Ti prego affinché questa santa comunione non sia per me motivo di condanna, ma intercessione salutare per il perdono. Sia per me armatura di fede e scudo di buona volontà.
Essa liberi me dai miei vizi, estingua in me la concupiscenza e le passioni, accresca la carità e la pazienza, l’umiltà e l’obbedienza e tutte le virtù.
Sia per me difesa perfetta contro le insidie di tutti i miei nemici, visibili e invisibili, quiete completa dei miei affetti carnali e spirituali, adesione ferma a te, unico vero Dio, e lieto termine della mia fine.
Ti supplico, infine, di voler condurre me peccatore a quel convito ineffabile, dove tu, col Figlio tuo e con lo Spirito Santo, sei per i tuoi santi luce vera, sazietà piena, gaudio eterno, gioia perfetta e felicità suprema. Per Cristo nostro Signore. Amen.
La “Preghiera di ringraziamento dopo la Messa”, tradizionalmente attribuita al Dottore Angelico San Tommaso d’Aquino, rappresenta uno dei vertici della letteratura eucaristica cristiana. Composta nel XIII secolo, questa orazione è profondamente intrisa della dottrina tomista, che vede nel sacramento dell’Eucaristia non solo un memoriale, ma la presenza reale e sostanziale di Cristo che opera una trasformazione ontologica nel fedele. Il testo funge da perfetto complemento al fervore intellettuale e mistico di Tommaso, riflettendo la sua convinzione che l’unione con Dio, iniziata nell’Eucaristia, debba tradursi in una vita virtuosa.

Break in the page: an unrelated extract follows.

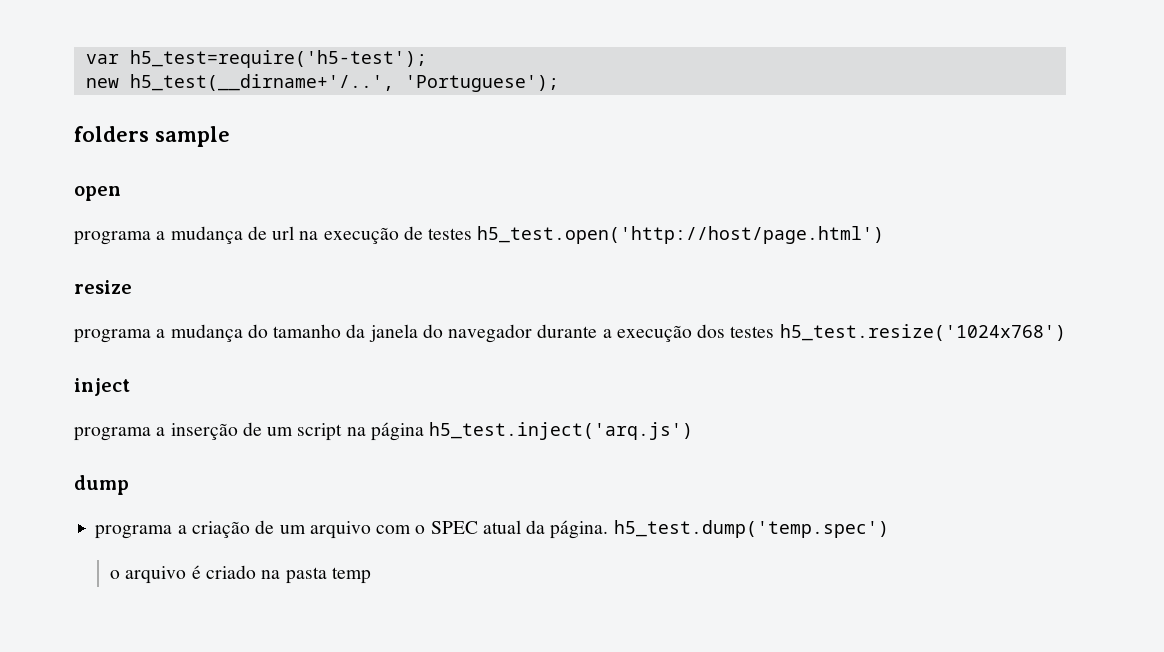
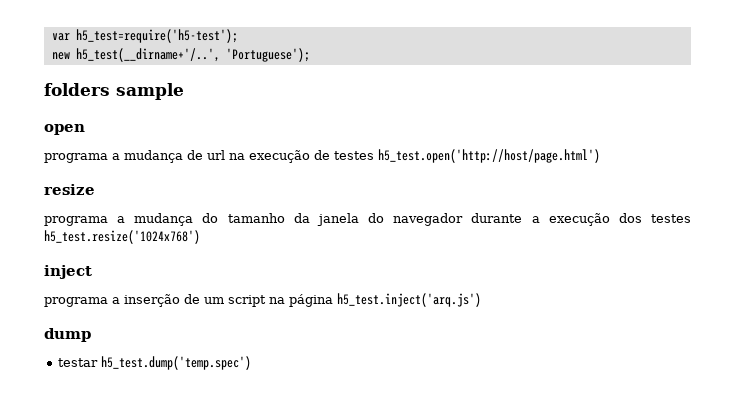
- programa a criação de um arquivo com o SPEC atual da página. h5_test.dump('temp.spec')
- o arquivo é criado na pasta temp
+ testar h5_test.dump('temp.spec')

Dal punto di vista teologico, l’orazione è un capolavoro di umiltà e supplica. Il santo non si approccia a Dio vantando meriti, ma riconoscendo la propria indegnità, un tratto distintivo della spiritualità medievale scolastica. La richiesta che la Comunione diventi “armatura di fede” e “scudo di buona volontà” sottolinea la natura combattiva della vita cristiana, dove il sacramento fornisce la forza necessaria per resistere alle tentazioni quotidiane e radicarsi nel bene.
Una curiosità affascinante riguarda l’uso di questa preghiera nella liturgia: per secoli, essa è stata inclusa nei messali come parte delle preghiere di ringraziamento post-comunione, diventando una consuetudine per generazioni di sacerdoti e laici. La chiusura, che invoca il “convito ineffabile” del Paradiso, ricollega il gesto sacramentale compiuto in terra alla visione beatifica finale, riassumendo perfettamente la visione escatologica dell’Aquinate, per il quale l’Eucaristia è il viatico necessario verso l’eternità.